Dans un récent colloque
qui se déroulait à Qatar au sujet des relations entre les
Etats-Unis et « le monde islamique », nous étions une centaine
de participants à débattre de la complexité, des avantages et
des ambigüités de ces relations. Madeleine Albright, Barham
Salih (vice premier ministre d’Irak), David Petraeus (ancien
commandant des troupes US en Irak) et Anwar Ibrahim (ancien vice
premier ministre et chef de l’opposition en Malaisie) ont
participé à un important panel durant ces rencontres. On a pu
entendre Anwar Ibrahim affirmer avec détermination qu’il fallait
cesser cette litanie et ces attentes à propos de Barak Obama et
que les sociétés majoritairement musulmanes étaient responsables
de mettre de l’ordre dans leurs affaires. Le propos étaient
effectivement bienvenu et il importe ici de répéter avec clarté
que les sociétés majoritairement musulmanes - des politiques
intérieures jusqu’aux conflits locaux (de la Palestine, à
l’Irak, à l’Afghanistan ou aux menaces qui pèsent sur l’Iran) –
sont les premières responsables de leur destin et qu’il faut
cesser, pour les gouvernements comme pour la plupart des
peuples, d’endosser en permanence le statut de « victimes ». Les
peuples palestiniens, afghans ou irakiens sont bien sûr des
victimes de leurs agresseurs mais ils sont aussi les victimes
directes ou « collatérales » de la lâcheté et de l’hypocrisie
des Etats et des gouvernements des sociétés majoritairement
musulmanes.
Au-delà de la crise
économique mondiale que nous traversons, ces dernières
paraissent bloquées, politiquement, intellectuellement et
culturellement. Dictatures, absences de débats pluralistes,
déficit de renouveau et créativité sur le plan artistique et
culturel (deux ou trois pays font exception), etc. : le tableau
est bien sombre. Un grand mouvement de démocratisation réel et
profond est nécessaire si l’on veut voir changer l’ordre des
choses et assister au réveil d’un nouveau « monde musulman ». Ce
mouvement de démocratisation exige d’abord une lutte généralisée
contre la corruption qui sévit transversalement dans toutes les
sociétés majoritairement musulmanes d’Est en Ouest. Rien ne
pourra être espéré, ni réalisé, sans un minimum de transparence
qui mette un terme aux passe-droits, au clientélisme, aux
commissions illégales, au trafic d’influences, au non respect
des institutions, etc. Le monde musulman aujourd’hui est un
univers traversé par la corruption la plus tenace : les
sempiternels discours sur la référence et l’éthique islamiques
sont accompagnés des pratiques les plus hypocrites.

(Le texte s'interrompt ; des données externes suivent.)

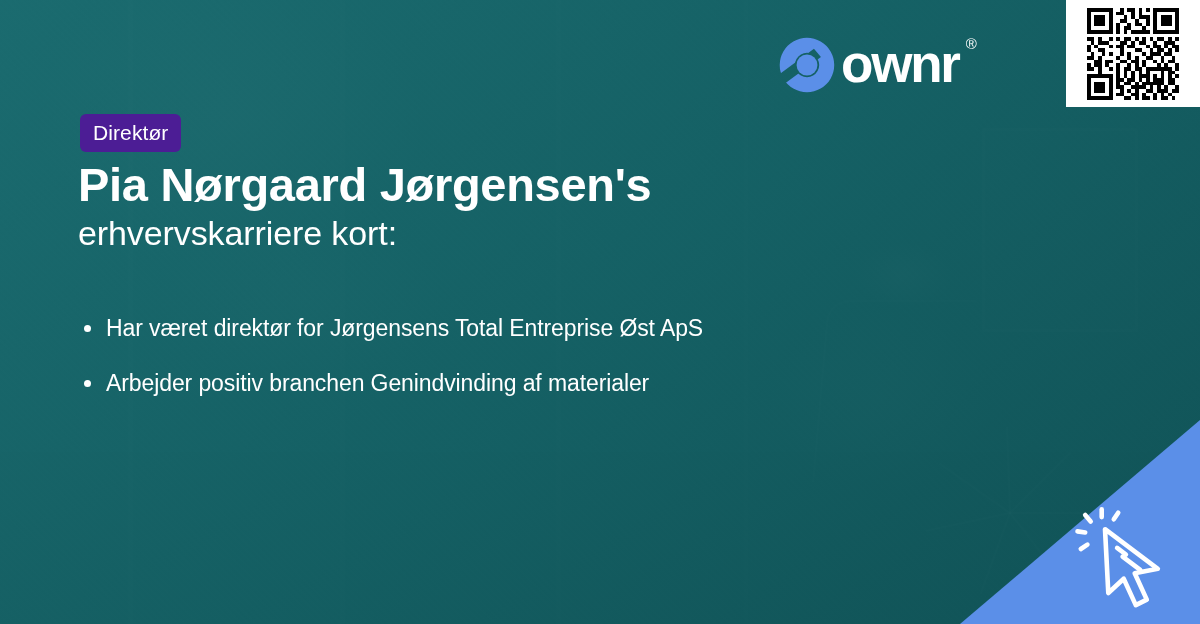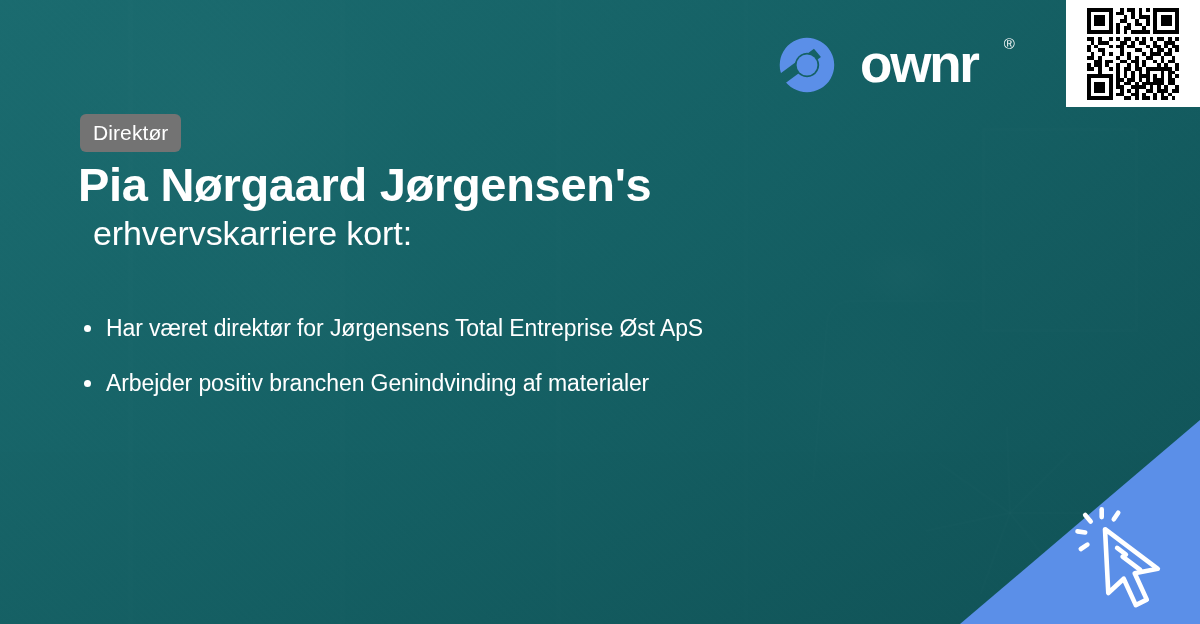"ownr" .logo { gap: 24px -> 5px }
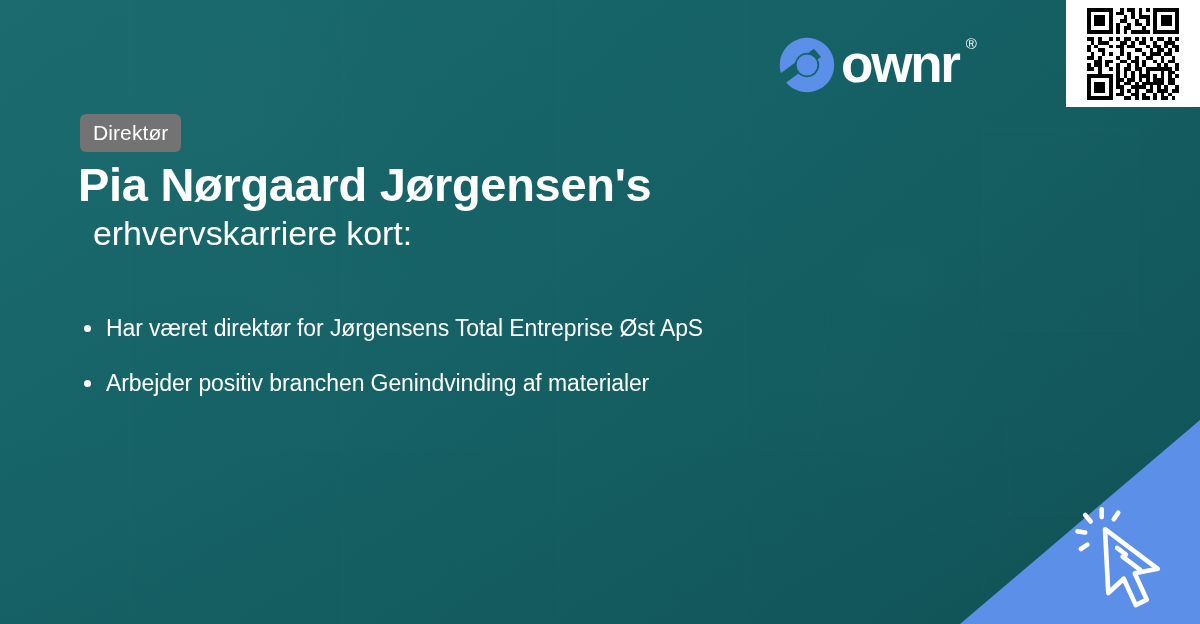"Direktør" .badge { background: #737373 -> #4c1d95 }
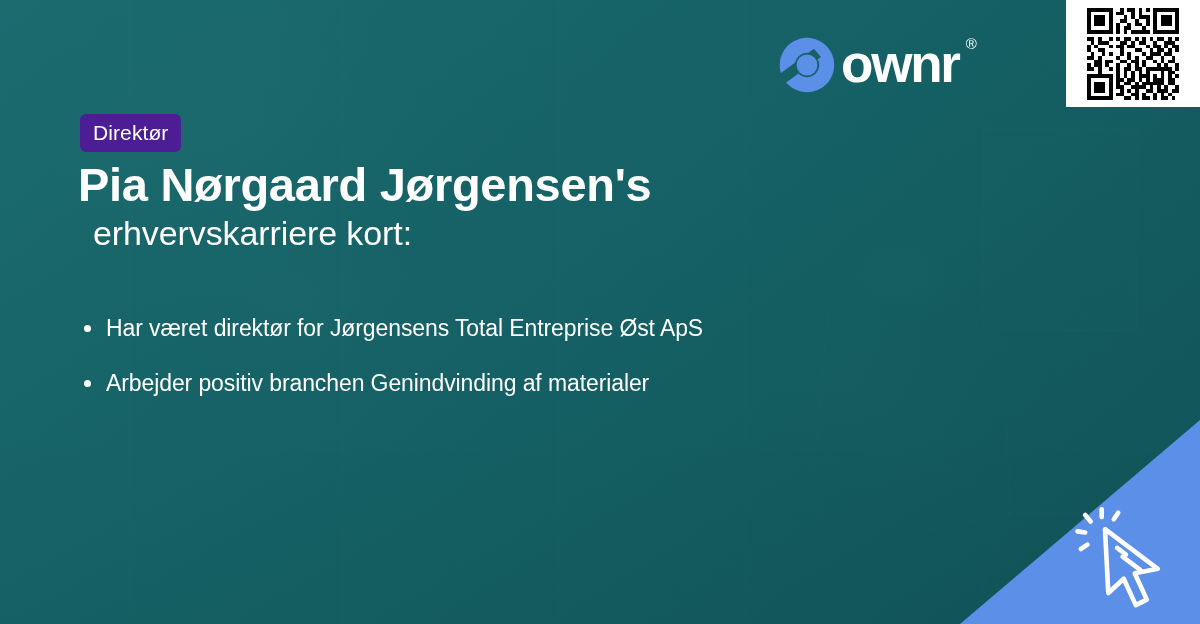"erhvervskarriere kort:" .subtitle { margin-left: 15px -> none }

Il importe donc de voir se
réveiller les sociétés civiles du monde musulman. Les peuples,
et les intellectuels, ne peuvent pas rester ainsi passifs et
rendre à leur tour seuls responsables de leur situation les
Etats et les dictatures. Que celles-ci existent et que les
peuples en soient victimes, cela ne fait pas l’ombre d’un doute
mais cela ne peut justifier l’entretien d’une pensée victimaire
qui justifierait l’inaction. La mise sur pied de cercles de
débats populaires et les actions concertées de citoyens et
d’organisations peuvent faire évoluer les choses. Le cas échéant
des mouvements non violents de résistance de la société civile
sont des moyens qui, par leur caractère de masse, peuvent
ébranler les dictateurs en place : on ne voit rien de tout cela
aujourd’hui. A travers le monde, de l’Amérique du Sud à
l’Afrique et à l’Asie, le joug des dictatures a été secoué à
l’exception notoire des pays arabes où les dirigeants sont
encore « démocratiquement » élus à vie depuis des décennies.
L’exigence de l’Etat de
droit et des élections libres et transparentes sont les
troisième et quatrième conditions du processus qui doit être
enclenché dans ces sociétés. Les modèles des systèmes politiques
dépendent des histoires respectives, de la culture et de la
psychologie collective mais les principes sont inaliénables : la
régulation par le droit et le suffrage universel sont les seuls
moyens pour permettre aux sociétés de sortir de leur impasse
politique. Il faut dire et répéter que ces principes ne
s’opposent en rien à la référence islamique : ceux qui affirment
cela instrumentalisent la religion pour justifier, d’une façon
ou d’une autre, la monopolisation du pouvoir ou de son
opposition. La critique de ces postures, opposées en apparence
mais objectivement alliées de fait, doit être radicale.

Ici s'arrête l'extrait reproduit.